In a social media supremacy game determined by the number of tweets, retweets, likes and followers, lawyers on either side of the political divide have been coming out fingers first, seeking to tweet the deathblow that silences the other forever.
While many Kenyans may not have access to courtroom shenanigans argued out in complex legalese, they have been increasingly treated to legal opinions distilled into 140 or 280 character tweets, seasoned with a fair bit of snark and not a little schadenfreude.
AHMEDNASIR
The perpetual fighters are pro-Jubilee lawyer Ahmednasir Abdullahi and National Super Alliance supporter Donald Kipkorir, who hold no punches and are as fast with their thinly veiled insults at each other as they are with political and legal commentary.

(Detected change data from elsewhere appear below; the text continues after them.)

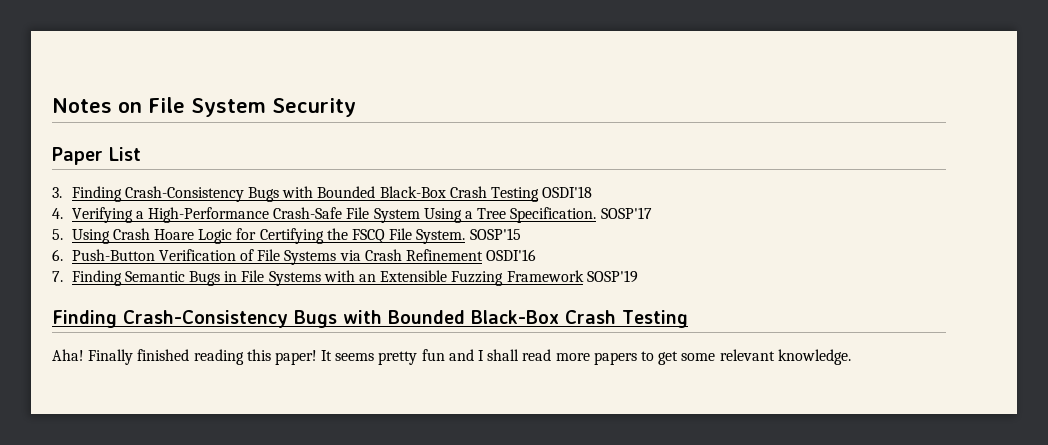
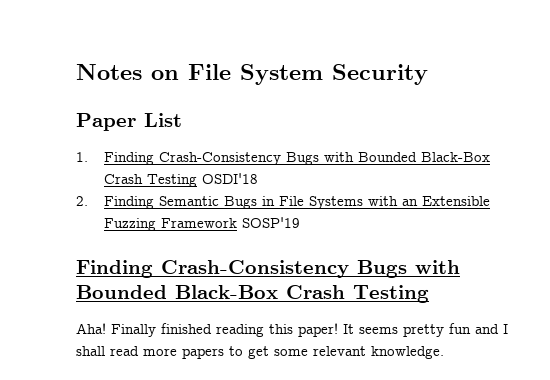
[52,187,62,198] 3. -> [76,152,88,162] 1.
[52,207,652,223] [52,228,521,244] [52,249,537,265] [52,271,63,282] 4. Verifying a High-Performance Crash-Safe File System Using a Tree Specification. SOSP'17 // 5. Using Crash Hoare Logic for Certifying the FSCQ File System. SOSP'15 // 6. Push-Button Verification of File Systems via Crash Refinement OSDI'16 // 7. -> [76,196,88,206] 2.

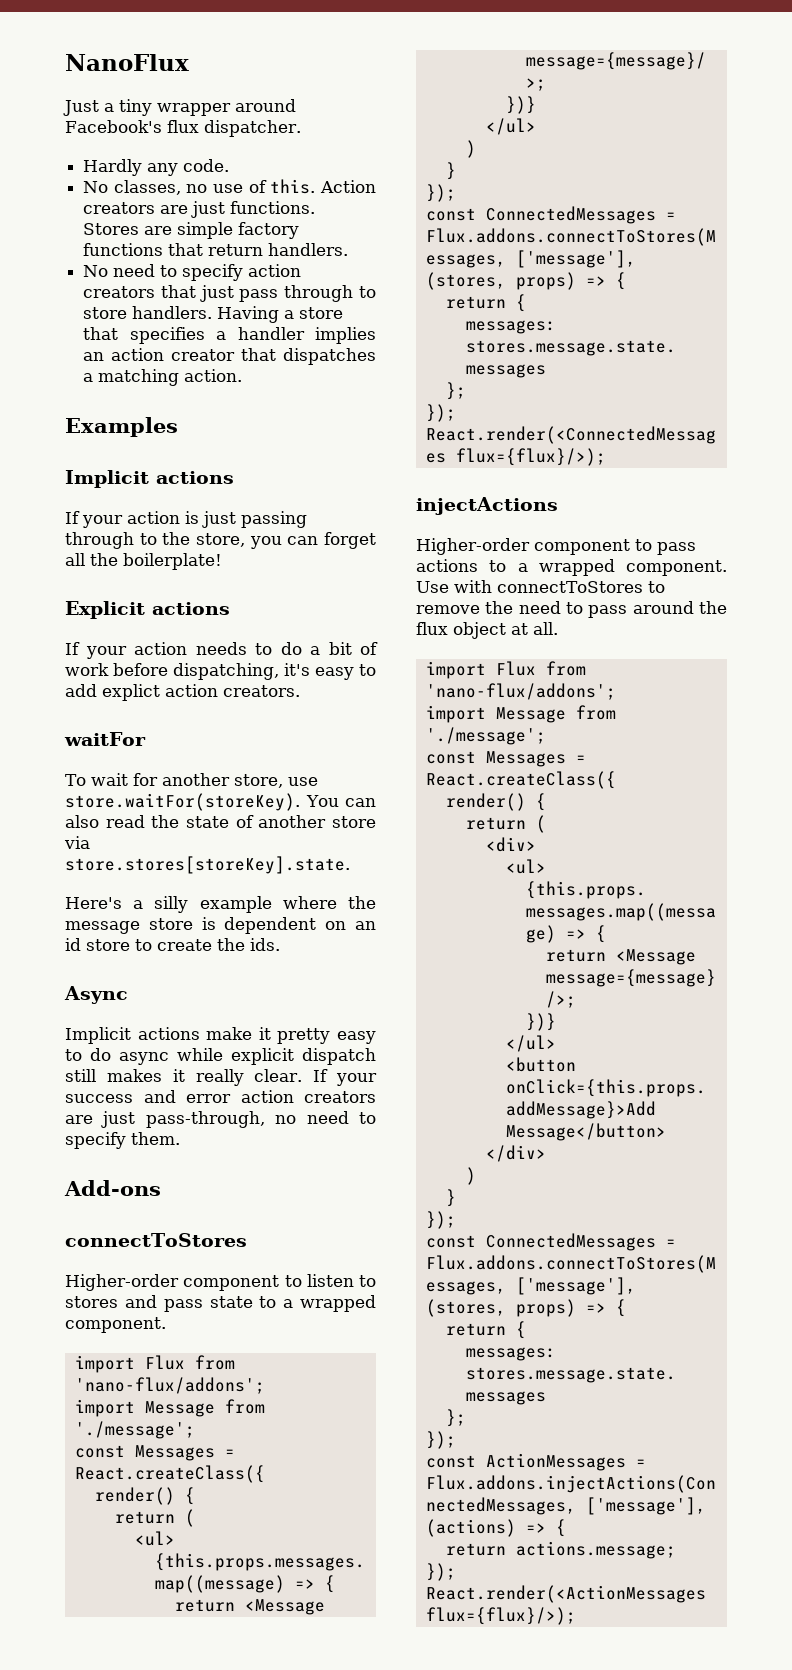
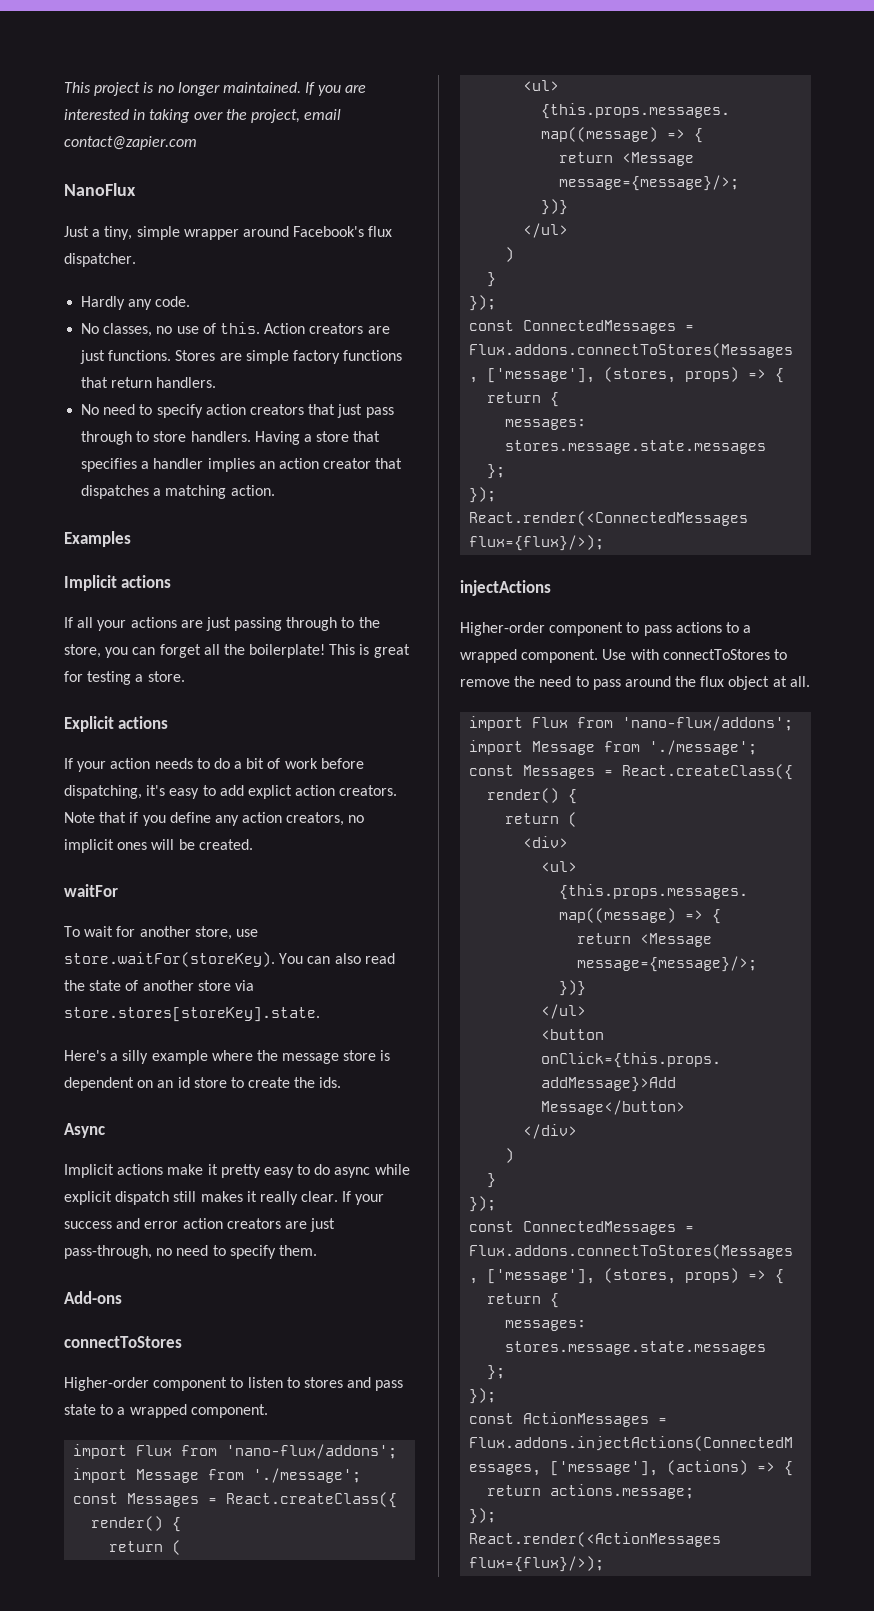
(65, 62) none -> [64,82,367,96] [64,109,342,123] [64,136,197,150] This project is no longer maintained. If you are interested in taking over the project, email contact@zapier.com //
[119,99,152,116] tiny -> [104,226,180,240] tiny, simple
[82,511,199,528] your action is -> [77,617,203,631] all your actions are
(222, 561) none -> [329,644,410,658] [64,671,185,685] This is great for testing a store.
(300, 691) none -> [64,812,365,826] [64,839,253,853] Note that if you define any action creators, no implicit ones will be created.

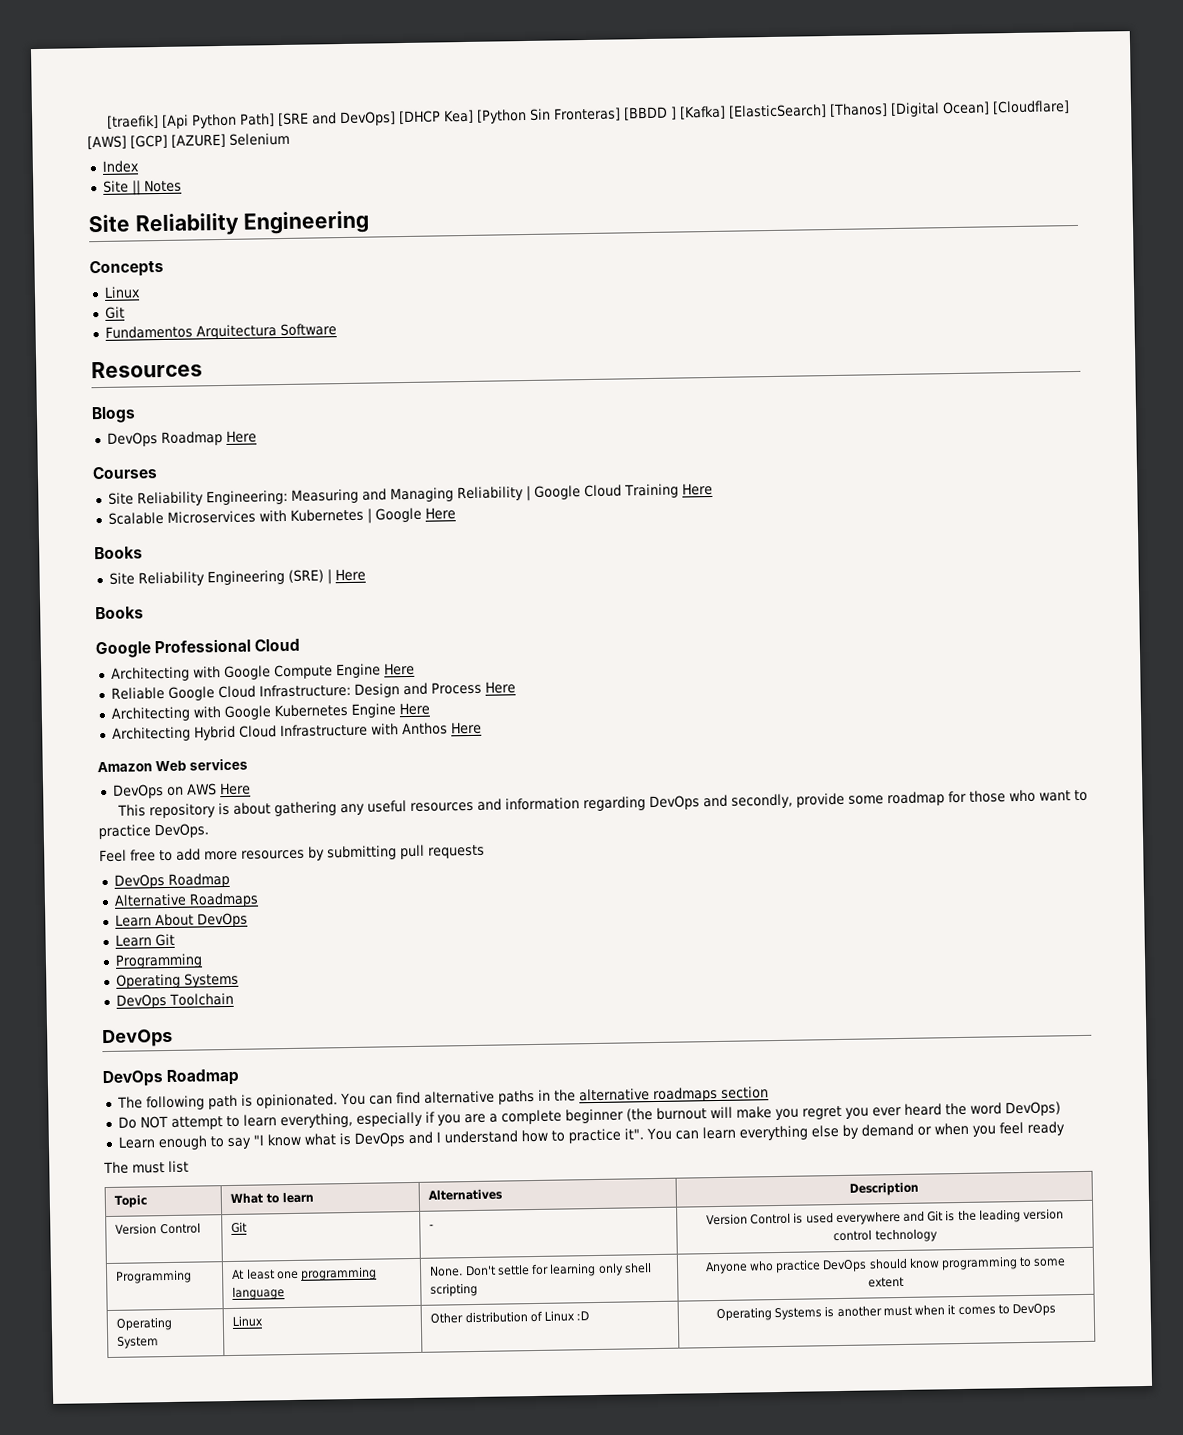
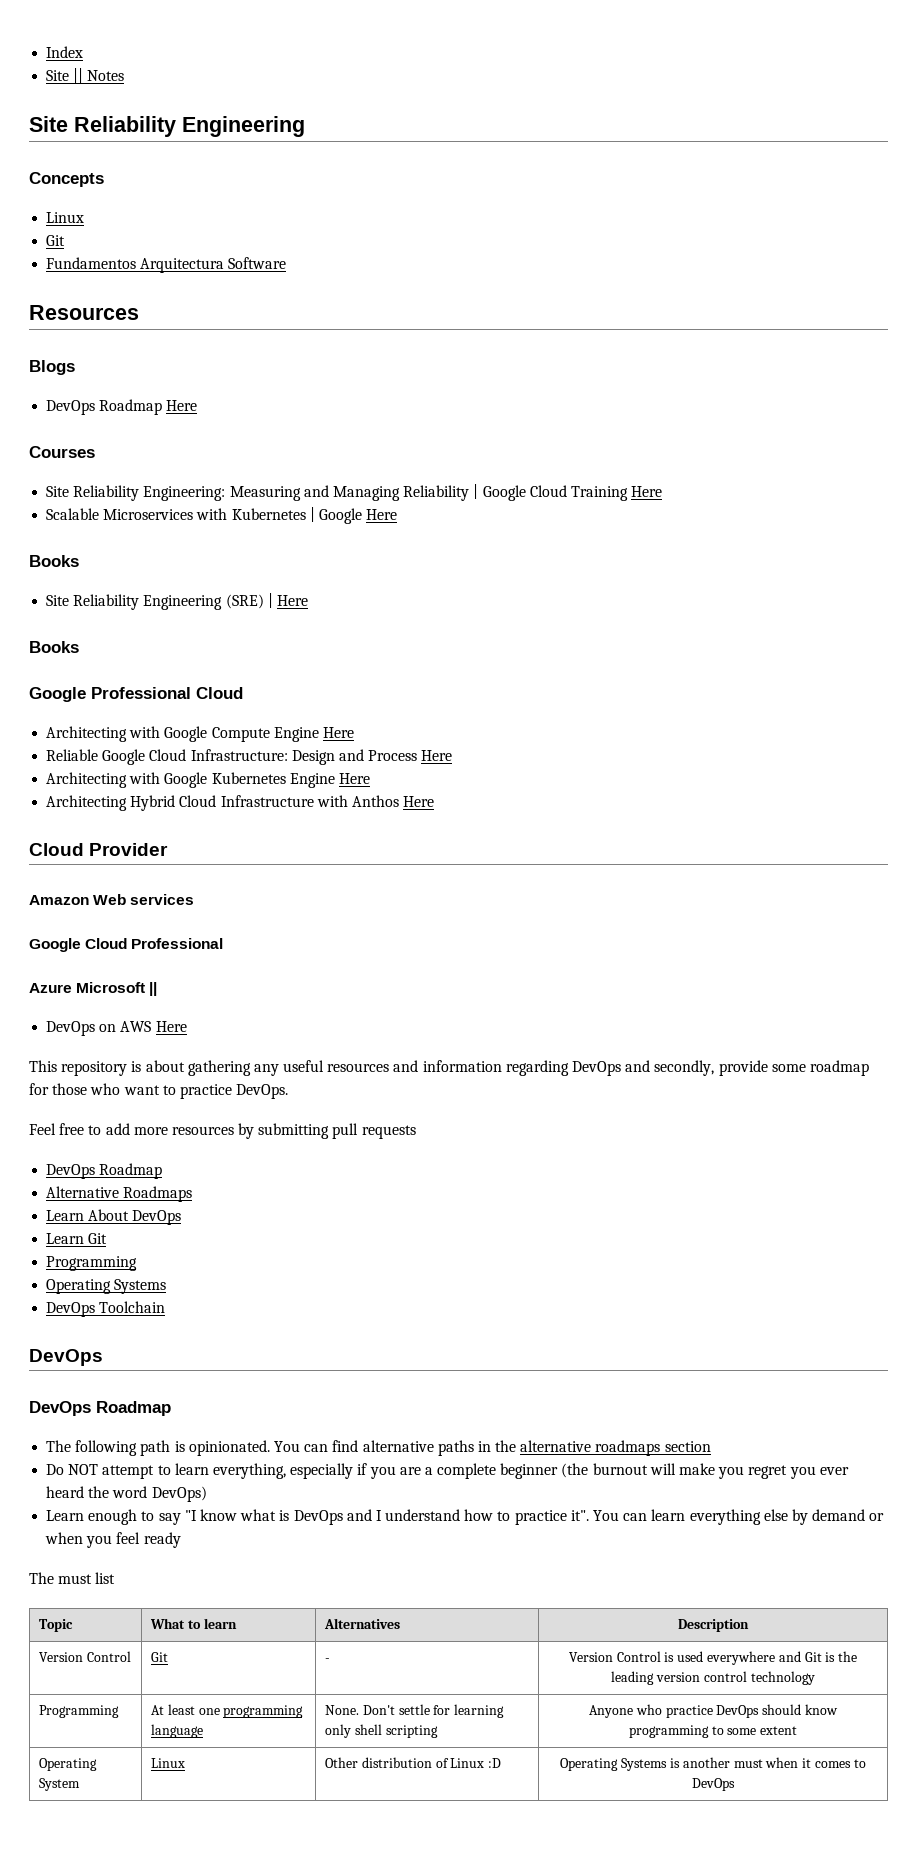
[106,100,1070,129] [87,132,290,150] [traefik] [Api Python Path] [SRE and DevOps] [DHCP Kea] [Python Sin Fronteras] [BBDD ] [Kafka] [ElasticSearch] [Thanos] [Digital Ocean] [Cloudflare] [AWS] [GCP] [AZURE] Selenium // -> (46, 52) none
(482, 728) none -> [29,843,169,856] // Cloud Provider
(249, 764) none -> [29,938,224,952] [29,982,158,996] // Google Cloud Professional // Azure Microsoft ||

There is clearly no love lost between the two.
Their tweets have grown more acrimonious to reflect the current toxic political climate in Kenya, where divisions between government and opposition supporters have split the country down the middle, leaving a bewildered judiciary in the middle scrambling for context in which to place the current unprecedented political upheavals.
“When Baba says your girlfriend is pregnant, she is; when he says you go, for sure, you will … So, Dear Chiloba, save us time for 17.10.17,” tweeted Kipkorir early this month, echoing the oft-repeated condition by Nasa leader Raila Odinga that IEBC CEO Ezra Chiloba must be fired if the October 26 election are to be carried out.
RAILA PETITION
To this, Abdullahi retorted: “The embarrassing ballyhoo lately unleashed by my good friend @DonaldBKipkorir in describing the mythical power of Baba would have made a medieval courtier proud”
And then there was the entertaining exchange where Kipkorir accused Abdullahi of making “zero contributions to Jurisprudence in Kenya” after Abdullahi said that Kipkorir was punching above his weight with his tweets about the Supreme Court, telling him “that type of case you will handle in your next life”.
But the two learned gentlemen insist that they are still friends and that their differences are merely “ideological”.
HATE SPEECH
Indeed, they have successfully avoided the tribal narrative that so often colours Kenyan political opinion, instead focusing on political punching lines, not personal ones, to deliver their blows.
This has seen them avoid going the way of repeat hate speech mongers such as Gatundu South MP Moses Kuria and former Machakos Senator Johnson Muthama, who are in court fighting allegations of hate speech.
The Kuria-Muthama brand of political rivalry is peppered with derogatory personal attacks and often leans towards incitement to violence.